Problem details:
A single number is all that's needed: how many lines in the data contain the string "inesperado".

------------------------------------------------

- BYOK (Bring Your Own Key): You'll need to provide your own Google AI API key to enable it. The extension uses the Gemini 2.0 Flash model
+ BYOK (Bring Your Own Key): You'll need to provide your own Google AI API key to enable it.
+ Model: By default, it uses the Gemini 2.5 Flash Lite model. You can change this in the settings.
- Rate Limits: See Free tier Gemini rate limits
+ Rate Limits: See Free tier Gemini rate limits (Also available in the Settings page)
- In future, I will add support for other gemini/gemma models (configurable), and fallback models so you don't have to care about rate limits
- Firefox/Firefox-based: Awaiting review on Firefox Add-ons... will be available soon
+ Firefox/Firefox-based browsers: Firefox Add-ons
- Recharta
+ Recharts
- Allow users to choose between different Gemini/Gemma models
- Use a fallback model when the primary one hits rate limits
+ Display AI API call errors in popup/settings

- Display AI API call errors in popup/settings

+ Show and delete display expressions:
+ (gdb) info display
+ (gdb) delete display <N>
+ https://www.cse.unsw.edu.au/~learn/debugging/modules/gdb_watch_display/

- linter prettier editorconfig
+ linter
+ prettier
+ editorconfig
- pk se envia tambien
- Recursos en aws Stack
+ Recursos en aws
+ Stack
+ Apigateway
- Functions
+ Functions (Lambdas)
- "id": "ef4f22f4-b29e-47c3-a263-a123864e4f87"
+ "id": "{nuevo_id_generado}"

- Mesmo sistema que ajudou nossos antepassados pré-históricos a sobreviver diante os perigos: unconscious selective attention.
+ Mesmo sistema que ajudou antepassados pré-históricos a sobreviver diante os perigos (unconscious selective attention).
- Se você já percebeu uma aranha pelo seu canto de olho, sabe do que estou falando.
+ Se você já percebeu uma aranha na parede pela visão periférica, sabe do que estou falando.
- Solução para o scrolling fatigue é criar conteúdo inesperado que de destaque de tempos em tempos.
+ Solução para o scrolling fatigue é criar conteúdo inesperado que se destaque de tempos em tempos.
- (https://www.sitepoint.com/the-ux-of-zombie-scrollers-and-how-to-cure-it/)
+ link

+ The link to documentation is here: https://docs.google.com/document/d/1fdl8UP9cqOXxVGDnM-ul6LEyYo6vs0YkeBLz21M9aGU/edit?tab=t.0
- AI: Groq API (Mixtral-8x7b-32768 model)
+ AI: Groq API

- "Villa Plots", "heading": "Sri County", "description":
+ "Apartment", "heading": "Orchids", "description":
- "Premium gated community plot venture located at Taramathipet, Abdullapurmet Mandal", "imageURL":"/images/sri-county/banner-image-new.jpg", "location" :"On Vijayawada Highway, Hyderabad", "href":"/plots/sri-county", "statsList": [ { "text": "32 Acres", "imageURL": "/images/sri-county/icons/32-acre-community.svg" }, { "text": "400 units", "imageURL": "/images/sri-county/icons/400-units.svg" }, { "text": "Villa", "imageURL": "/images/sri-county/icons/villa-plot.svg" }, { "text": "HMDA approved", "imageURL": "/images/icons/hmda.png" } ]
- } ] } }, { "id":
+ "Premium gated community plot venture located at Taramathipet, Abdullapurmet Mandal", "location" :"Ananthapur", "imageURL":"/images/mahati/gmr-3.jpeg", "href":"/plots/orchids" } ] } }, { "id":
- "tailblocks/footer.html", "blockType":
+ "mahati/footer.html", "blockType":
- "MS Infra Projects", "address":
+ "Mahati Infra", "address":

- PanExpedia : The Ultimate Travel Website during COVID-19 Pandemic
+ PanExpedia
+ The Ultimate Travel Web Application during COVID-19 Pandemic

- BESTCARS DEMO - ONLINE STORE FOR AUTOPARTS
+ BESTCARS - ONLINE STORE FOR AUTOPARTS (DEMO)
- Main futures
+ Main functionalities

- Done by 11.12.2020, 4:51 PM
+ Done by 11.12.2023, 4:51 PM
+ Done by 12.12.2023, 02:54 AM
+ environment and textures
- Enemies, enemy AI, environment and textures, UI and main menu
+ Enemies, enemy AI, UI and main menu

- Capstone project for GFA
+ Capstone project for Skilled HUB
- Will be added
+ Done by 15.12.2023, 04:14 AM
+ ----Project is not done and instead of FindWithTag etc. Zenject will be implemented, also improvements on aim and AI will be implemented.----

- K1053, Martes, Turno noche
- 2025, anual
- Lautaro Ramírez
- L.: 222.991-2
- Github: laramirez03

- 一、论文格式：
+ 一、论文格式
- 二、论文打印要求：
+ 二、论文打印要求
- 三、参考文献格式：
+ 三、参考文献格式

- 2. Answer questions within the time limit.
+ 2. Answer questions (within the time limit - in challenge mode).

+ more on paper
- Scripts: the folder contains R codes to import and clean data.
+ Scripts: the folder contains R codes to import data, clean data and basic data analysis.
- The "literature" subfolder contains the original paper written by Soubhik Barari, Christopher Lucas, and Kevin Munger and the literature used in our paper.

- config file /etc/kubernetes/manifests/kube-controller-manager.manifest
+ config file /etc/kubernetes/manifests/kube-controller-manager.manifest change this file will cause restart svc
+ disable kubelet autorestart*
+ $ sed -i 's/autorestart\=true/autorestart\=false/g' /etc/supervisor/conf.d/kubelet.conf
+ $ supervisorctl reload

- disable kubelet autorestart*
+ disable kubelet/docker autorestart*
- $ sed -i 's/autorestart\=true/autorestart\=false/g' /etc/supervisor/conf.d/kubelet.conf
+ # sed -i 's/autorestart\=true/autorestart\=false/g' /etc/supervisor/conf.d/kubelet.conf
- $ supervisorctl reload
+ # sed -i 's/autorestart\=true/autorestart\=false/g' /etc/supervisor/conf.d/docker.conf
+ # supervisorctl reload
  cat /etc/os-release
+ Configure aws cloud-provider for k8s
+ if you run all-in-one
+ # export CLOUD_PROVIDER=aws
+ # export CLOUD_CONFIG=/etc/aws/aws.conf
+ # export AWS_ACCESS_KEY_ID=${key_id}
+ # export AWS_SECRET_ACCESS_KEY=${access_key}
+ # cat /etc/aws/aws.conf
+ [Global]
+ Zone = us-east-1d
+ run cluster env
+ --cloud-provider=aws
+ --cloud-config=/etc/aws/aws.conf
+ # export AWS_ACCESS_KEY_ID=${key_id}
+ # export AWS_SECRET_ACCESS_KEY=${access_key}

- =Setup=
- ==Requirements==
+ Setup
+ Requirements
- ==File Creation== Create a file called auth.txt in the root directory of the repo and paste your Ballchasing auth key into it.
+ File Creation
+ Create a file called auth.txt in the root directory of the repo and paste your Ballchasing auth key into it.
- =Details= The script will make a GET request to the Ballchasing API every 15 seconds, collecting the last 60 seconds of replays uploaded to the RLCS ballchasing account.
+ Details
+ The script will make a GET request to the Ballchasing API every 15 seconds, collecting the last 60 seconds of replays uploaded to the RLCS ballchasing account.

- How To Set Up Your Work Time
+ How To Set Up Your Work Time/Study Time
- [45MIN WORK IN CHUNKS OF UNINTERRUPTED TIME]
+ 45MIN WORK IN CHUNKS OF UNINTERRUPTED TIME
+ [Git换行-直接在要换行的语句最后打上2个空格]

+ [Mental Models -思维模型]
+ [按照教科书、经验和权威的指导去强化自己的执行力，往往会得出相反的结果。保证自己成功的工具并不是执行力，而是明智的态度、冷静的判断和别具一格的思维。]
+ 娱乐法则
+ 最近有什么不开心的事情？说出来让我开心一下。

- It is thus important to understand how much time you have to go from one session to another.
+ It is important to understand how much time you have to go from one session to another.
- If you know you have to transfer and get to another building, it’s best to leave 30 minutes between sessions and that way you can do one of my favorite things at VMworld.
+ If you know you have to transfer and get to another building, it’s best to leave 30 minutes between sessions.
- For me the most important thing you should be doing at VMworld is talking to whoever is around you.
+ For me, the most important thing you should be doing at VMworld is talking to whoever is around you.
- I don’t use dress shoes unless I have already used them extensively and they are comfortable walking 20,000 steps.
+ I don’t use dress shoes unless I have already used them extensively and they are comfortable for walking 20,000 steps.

------------------------------------------------

Response area:
2